In one mine he has his eye on, Caskey says there are between three and eight places where the mine is leaking methane. “The goal would be to seal up those leaks as best as you can and put a pipe into the mine void to draw the gas out. We could seal those leaks and around the pipe using grout, so that would use a large amount of clay.” 

Caskey says it is a fairly new technology, but he is ready to jump in. 

“Methane capture is not something we’ve done in the U.S. a lot so we don’t have a lot of expertise. The exact geometry and techniques tend to be all different.” He describes another technique using a grid of perforated French drainpipes that branch together and are covered with sheets of plastic. 

“We’d like to start doing our own methane capture project in summer 2023,” he says. “We will experiment, but we’re assuming the experiment works. At least a little bit.”

Water production

Last, the climate side of Delta Brick and Climate Company is also looking at how to capture steam from burning methane and produce relatively large volumes of clean water for a thirsty food producing region such as the North Fork Valley.

“Methane (CH4) is a hydrocarbon,” he explains. “When you burn a hydrocarbon, including gas, you make carbon dioxide and water (dihydrogen monoxide, or H20). That’s why you see steam coming out of a car pipe on a cold day.

“We’ve got this methane that is leaking. When we burn it for our tile, we had a successful previous pilot project where we put it into a heat exchanger…and the steam collects into liquid can make a few hundred gallons at a time.”

 Caskey’s goal is to aid in the energy transition from fossil fuels to renewable ones and create future job security for workers in the industry. His vision of solving many problems and also producing things has so far been quite successful, with previous grants from Gunnison County, Delta County, State of Colorado Department of Local Affairs, Colorado Water Conservation Board and Colorado Department of Public Health & Environment and additional support from private ventures. The company also completed the ICELab accelerator at Western Colorado University. 
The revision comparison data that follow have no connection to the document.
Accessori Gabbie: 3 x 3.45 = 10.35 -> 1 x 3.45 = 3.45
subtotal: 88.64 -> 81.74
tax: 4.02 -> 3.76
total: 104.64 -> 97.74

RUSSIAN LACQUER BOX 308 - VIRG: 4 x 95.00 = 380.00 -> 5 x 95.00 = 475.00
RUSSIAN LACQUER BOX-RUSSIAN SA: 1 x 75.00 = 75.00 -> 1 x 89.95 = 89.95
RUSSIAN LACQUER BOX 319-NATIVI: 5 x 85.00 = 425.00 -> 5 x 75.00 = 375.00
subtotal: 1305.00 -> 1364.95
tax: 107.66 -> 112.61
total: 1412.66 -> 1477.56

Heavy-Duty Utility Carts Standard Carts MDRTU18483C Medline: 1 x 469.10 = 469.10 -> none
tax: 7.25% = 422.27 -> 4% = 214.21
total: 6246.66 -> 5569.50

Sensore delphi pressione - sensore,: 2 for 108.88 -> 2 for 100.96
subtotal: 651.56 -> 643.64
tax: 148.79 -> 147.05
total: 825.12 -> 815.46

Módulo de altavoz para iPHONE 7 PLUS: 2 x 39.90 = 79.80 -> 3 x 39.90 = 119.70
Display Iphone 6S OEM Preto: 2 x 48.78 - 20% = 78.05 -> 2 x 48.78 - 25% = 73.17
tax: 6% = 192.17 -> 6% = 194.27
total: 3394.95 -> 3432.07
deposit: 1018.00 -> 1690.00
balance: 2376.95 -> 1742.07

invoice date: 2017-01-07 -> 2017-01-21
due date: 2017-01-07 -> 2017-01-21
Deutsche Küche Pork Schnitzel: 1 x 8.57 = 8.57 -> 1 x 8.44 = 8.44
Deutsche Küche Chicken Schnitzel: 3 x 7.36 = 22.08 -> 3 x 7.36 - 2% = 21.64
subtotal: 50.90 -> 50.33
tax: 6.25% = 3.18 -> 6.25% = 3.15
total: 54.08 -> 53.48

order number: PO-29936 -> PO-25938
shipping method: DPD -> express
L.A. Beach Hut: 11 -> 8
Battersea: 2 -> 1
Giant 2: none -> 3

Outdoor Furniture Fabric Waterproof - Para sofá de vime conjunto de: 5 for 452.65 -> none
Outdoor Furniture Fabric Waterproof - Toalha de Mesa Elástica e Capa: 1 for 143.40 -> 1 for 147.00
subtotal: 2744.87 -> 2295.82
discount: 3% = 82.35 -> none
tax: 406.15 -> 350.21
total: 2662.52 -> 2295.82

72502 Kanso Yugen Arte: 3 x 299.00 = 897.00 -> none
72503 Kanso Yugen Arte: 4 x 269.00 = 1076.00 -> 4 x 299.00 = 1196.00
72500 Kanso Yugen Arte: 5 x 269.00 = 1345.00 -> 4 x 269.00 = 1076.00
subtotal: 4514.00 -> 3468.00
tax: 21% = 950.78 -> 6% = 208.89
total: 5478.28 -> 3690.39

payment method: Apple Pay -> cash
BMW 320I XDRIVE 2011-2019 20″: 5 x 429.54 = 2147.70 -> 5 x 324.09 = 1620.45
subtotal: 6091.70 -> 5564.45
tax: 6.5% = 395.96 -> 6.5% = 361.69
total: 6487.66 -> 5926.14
The latest grant of $250,000 was awarded November 17 by the global business development division of the Office of Economic Development and International Trade (OEDIT). Grants went in various amounts to 32 Colorado companies and eight researchers through OEDIT’s Advanced Industries Accelerator Program, to “promote the growth and sustainability of advanced industries in Colorado by driving innovation, commercialization, and public-private partnerships that move this vital aspect of Colorado’s economy forward in communities across the state, from Aurora to Penrose and Buena Vista to Paonia,” according to a press release from the OEDIT. 

“The state grant will help us hire some new people, and one new employee will help with the project of moving the factory from Montrose to Paonia. We are extremely grateful to the state agency and the many, many volunteer judges and to the tax payers for taking this chance on us,” says Caskey.

“It’s great to actually be making stuff. In western Colorado we’ve got a lot of skills in oil and gas, etc. We can redeploy some of those skills into the manufacturing industry too. I think it’s part of the economic transition that we should strive for.”